The exhaustingly, sometimes infuriatingly long campaign of 2008 (and 2007) has had at least one virtue: it has demonstrated that Obama’s intelligence and steady temperament are not just figments of the writer’s craft. He has made mistakes, to be sure. (His failure to accept McCain’s imaginative proposal for a series of unmediated joint appearances was among them.) But, on the whole, his campaign has been marked by patience, planning, discipline, organization, technological proficiency, and strategic astuteness. Obama has often looked two or three moves ahead, relatively impervious to the permanent hysteria of the hourly news cycle and the cable-news shouters. And when crisis has struck, as it did when the divisive antics of his ex-pastor threatened to bring down his campaign, he has proved equal to the moment, rescuing himself with a speech that not only drew the poison but also demonstrated a profound respect for the electorate. Although his opponents have tried to attack him as a man of “mere” words, Obama has returned eloquence to its essential place in American politics. The choice between experience and eloquence is a false one––something that Lincoln, out of office after a single term in Congress, proved in his own campaign of political and national renewal. Obama’s “mere” speeches on everything from the economy and foreign affairs to race have been at the center of his campaign and its success; if he wins, his eloquence will be central to his ability to govern.

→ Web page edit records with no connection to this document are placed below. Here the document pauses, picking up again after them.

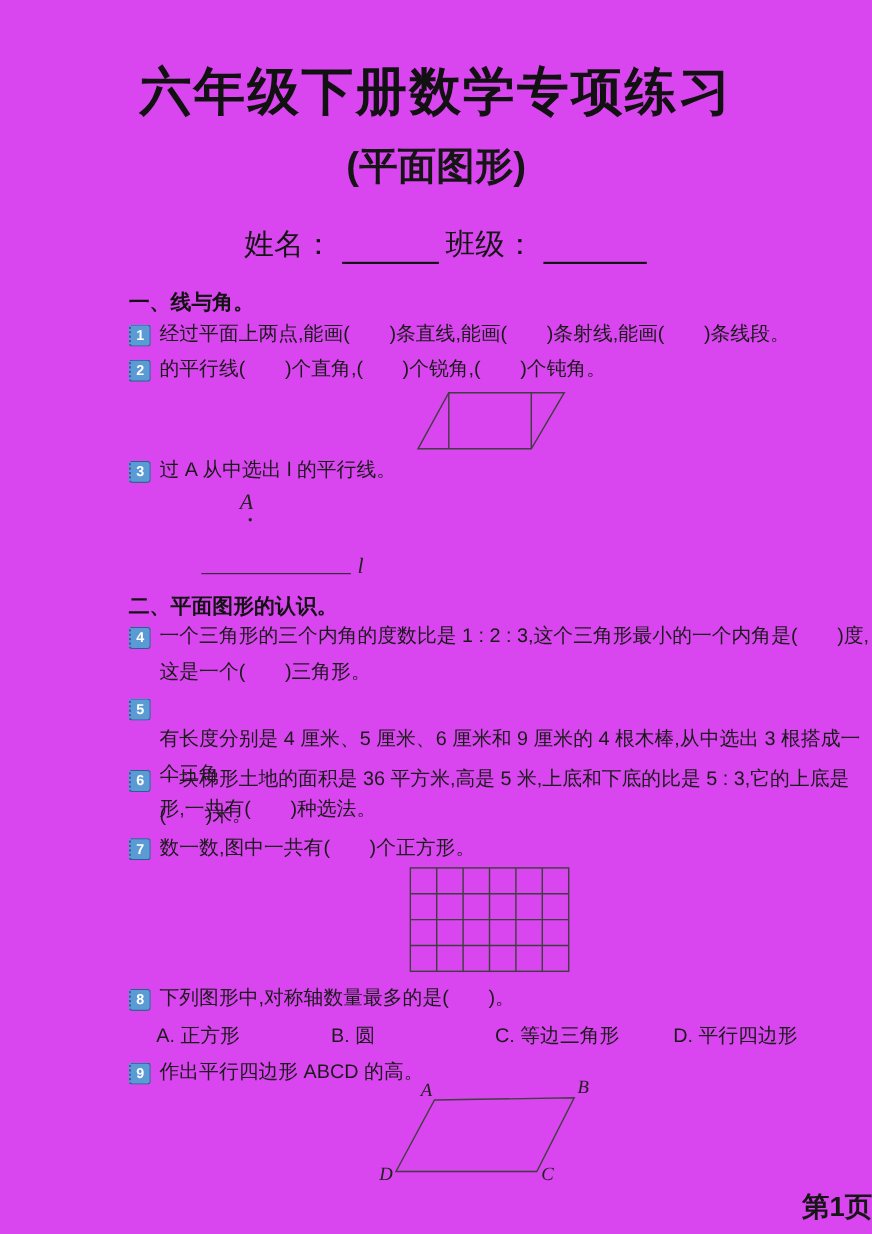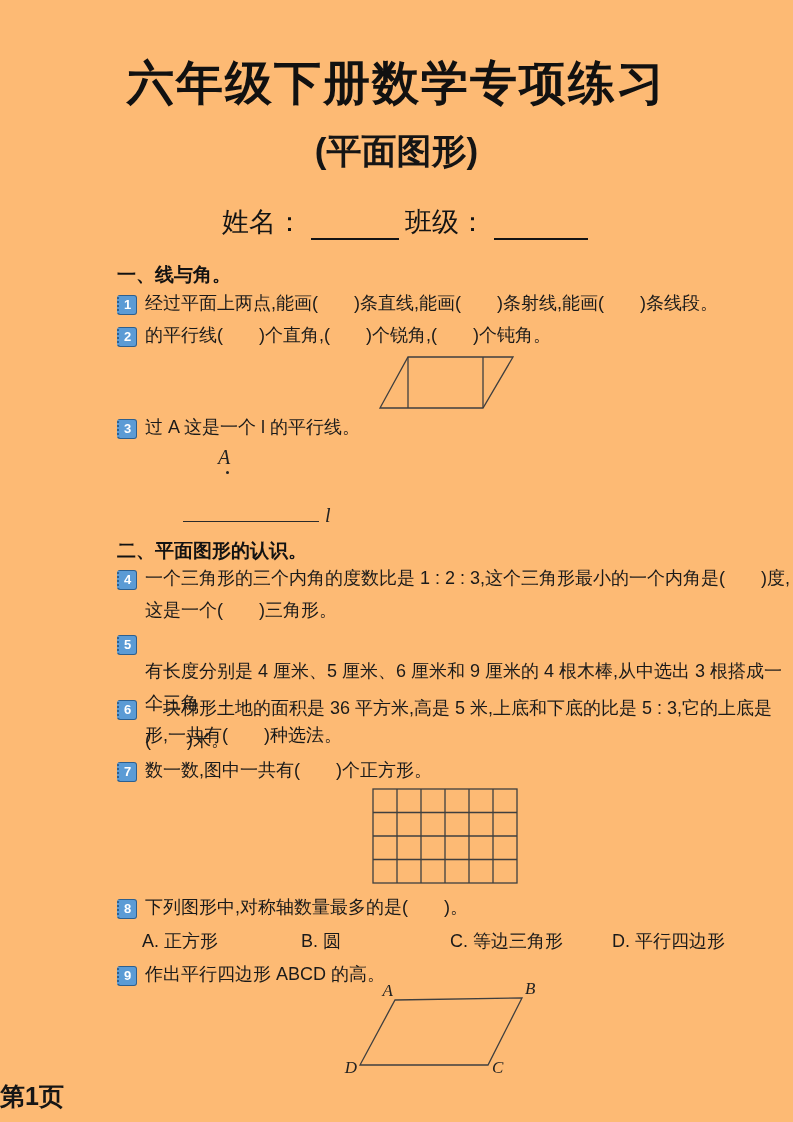"六年级下册数学专项练习" .page { background: #fdba74 -> #d946ef }
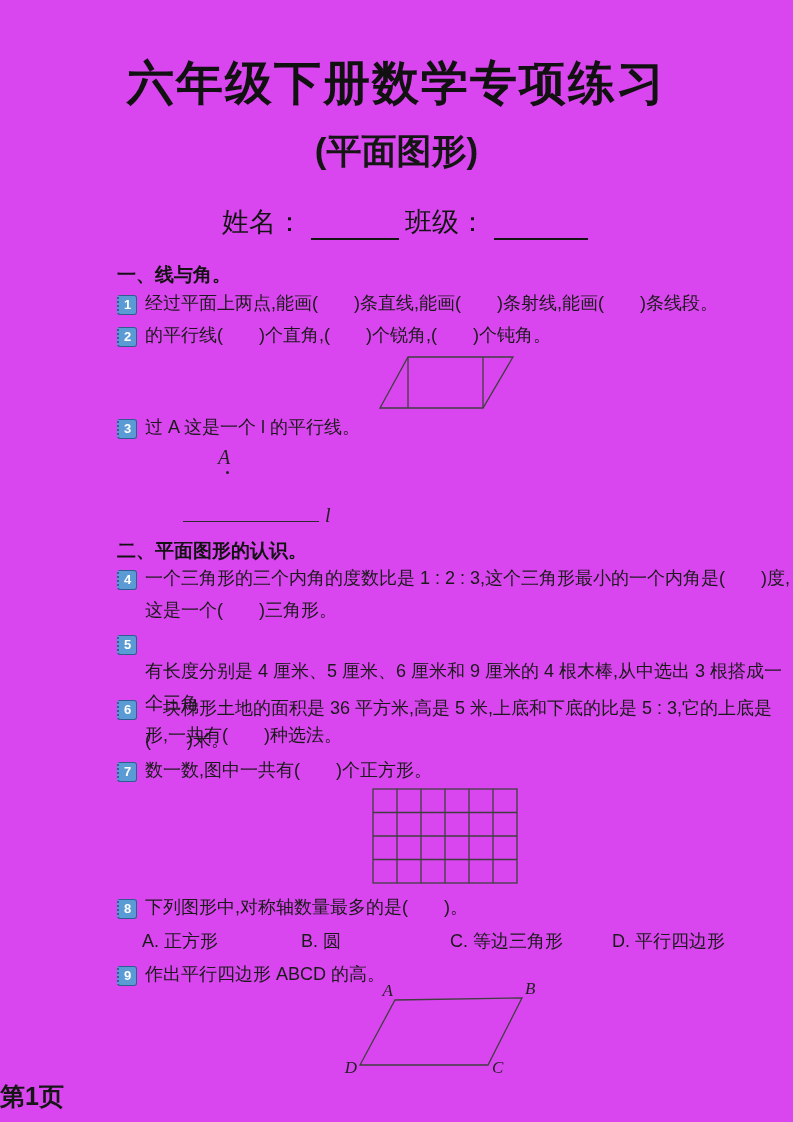"过 A 这是一个 l 的平行线。" div.q { text: 这是一个 -> 从中选出 }
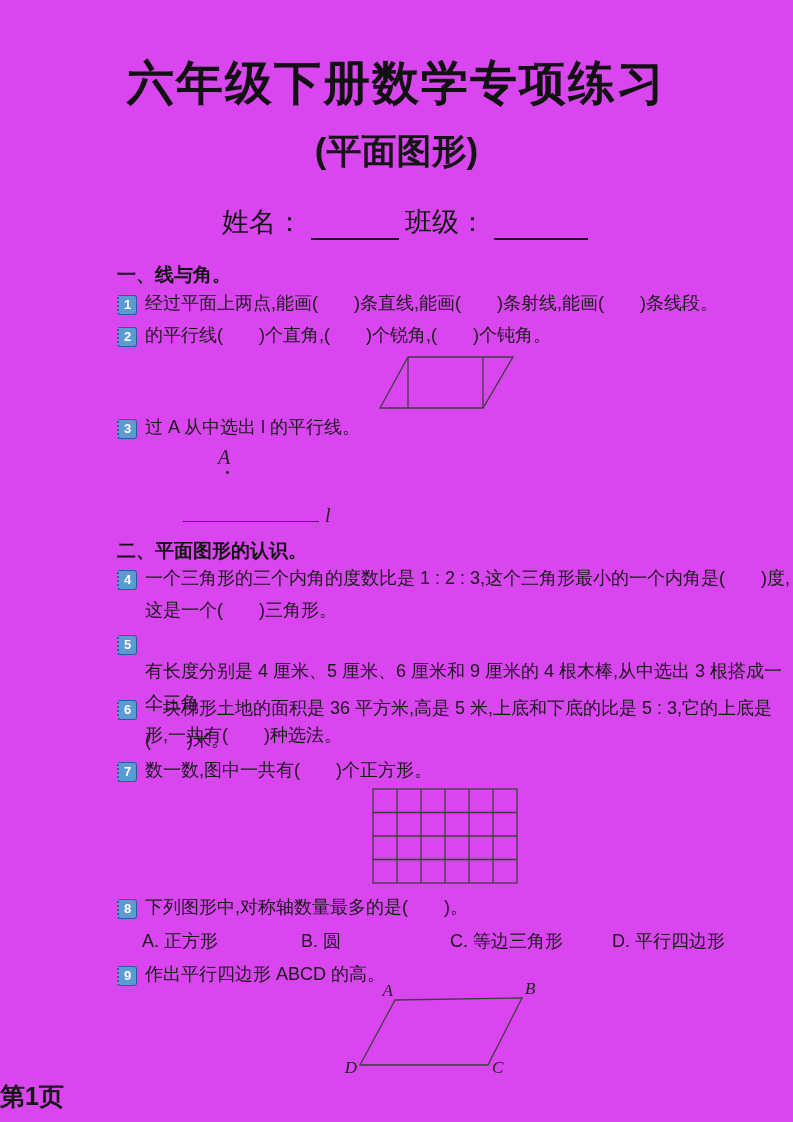"第1页" .footer { text-align: left -> right }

We cannot expect one man to heal every wound, to solve every major crisis of policy. So much of the Presidency, as they say, is a matter of waking up in the morning and trying to drink from a fire hydrant. In the quiet of the Oval Office, the noise of immediate demands can be deafening. And yet Obama has precisely the temperament to shut out the noise when necessary and concentrate on the essential. The election of Obama—a man of mixed ethnicity, at once comfortable in the world and utterly representative of twenty-first-century America—would, at a stroke, reverse our country’s image abroad and refresh its spirit at home. His ascendance to the Presidency would be a symbolic culmination of the civil- and voting-rights acts of the nineteen-sixties and the century-long struggles for equality that preceded them. It could not help but say something encouraging, even exhilarating, about the country, about its dedication to tolerance and inclusiveness, about its fidelity, after all, to the values it proclaims in its textbooks. At a moment of economic calamity, international perplexity, political failure, and battered morale, America needs both uplift and realism, both change and steadiness. It needs a leader temperamentally, intellectually, and emotionally attuned to the complexities of our troubled globe. That leader’s name is Barack Obama.”

Reference:
The Editors [2008]: The Choice.  The New Yorker, 13 October 2008.